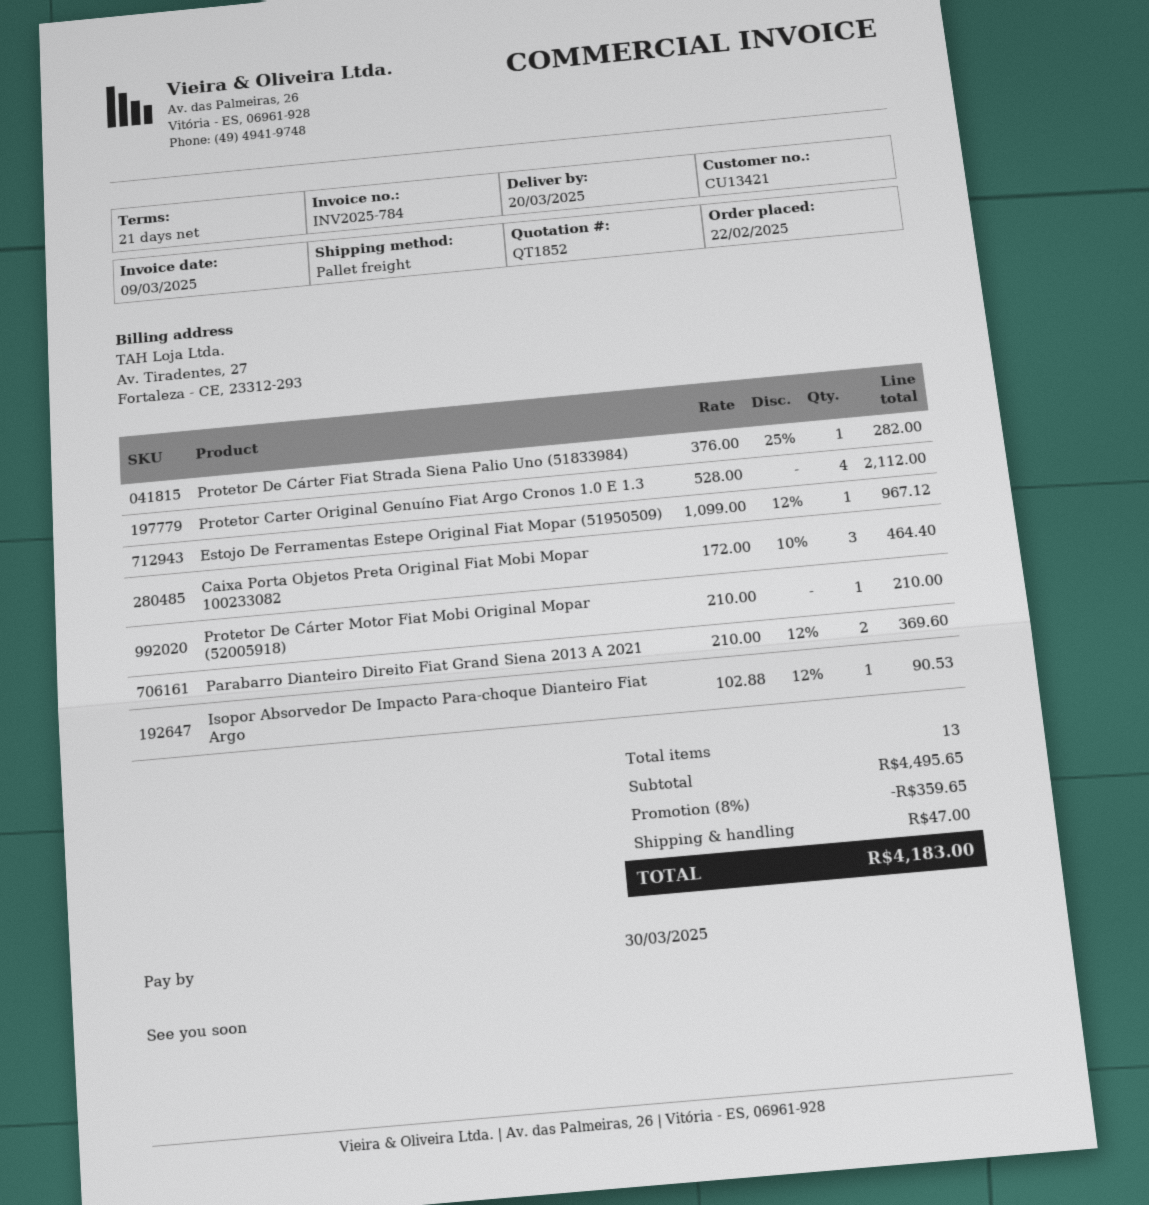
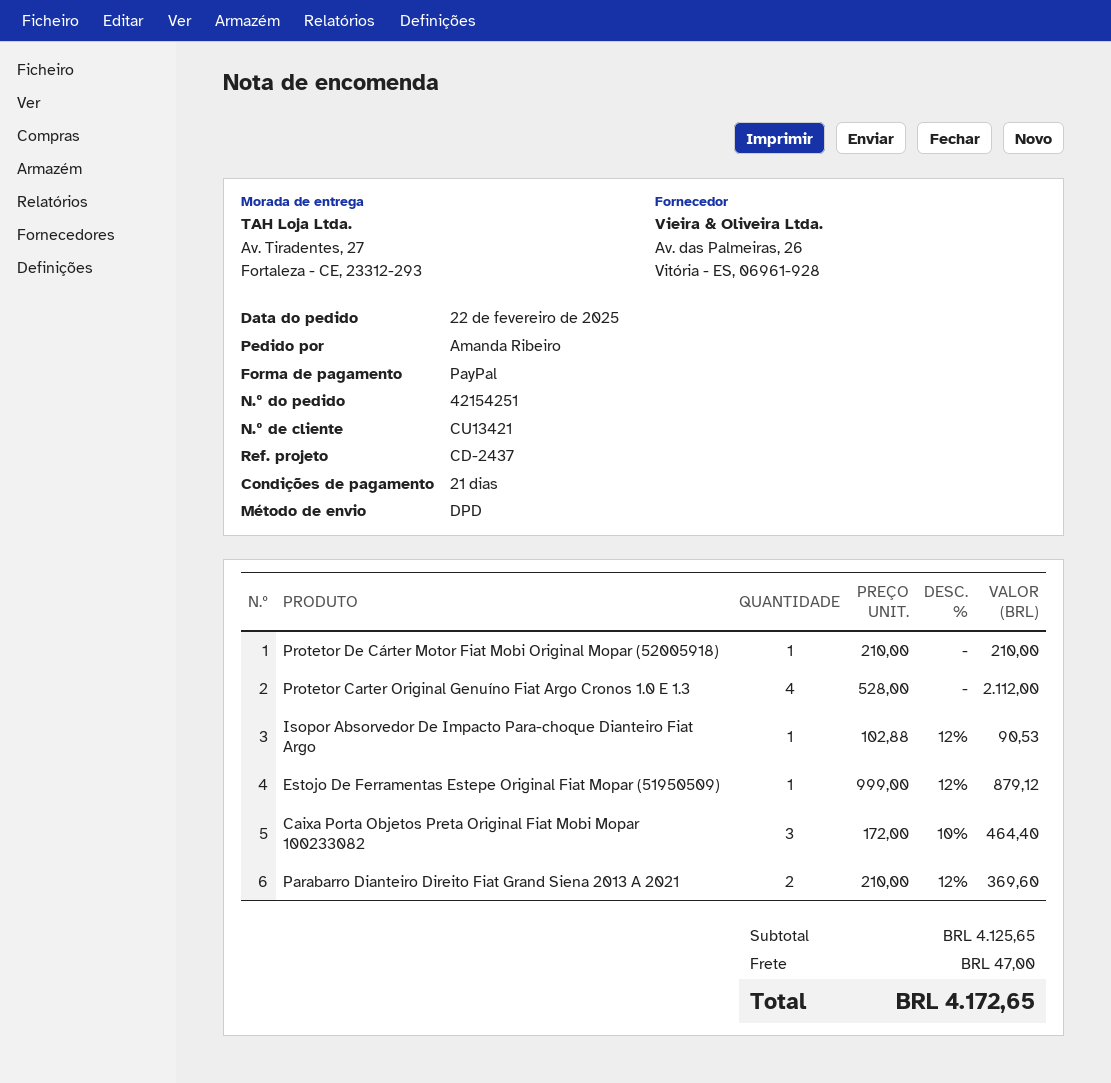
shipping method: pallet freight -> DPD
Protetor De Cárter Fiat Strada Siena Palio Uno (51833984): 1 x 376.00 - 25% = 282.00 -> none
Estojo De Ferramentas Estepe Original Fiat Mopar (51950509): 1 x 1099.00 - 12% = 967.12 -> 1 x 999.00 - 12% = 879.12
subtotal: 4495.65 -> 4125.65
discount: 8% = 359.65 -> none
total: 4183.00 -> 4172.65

^^^^^^^^

- Task directions -
Begin with the line that contains "subtotal: 4495.65 -> 4125.65". Repeat it and every line after it through the end of the listing, exactly, and print nothing more.

- Answer area -
subtotal: 4495.65 -> 4125.65
discount: 8% = 359.65 -> none
total: 4183.00 -> 4172.65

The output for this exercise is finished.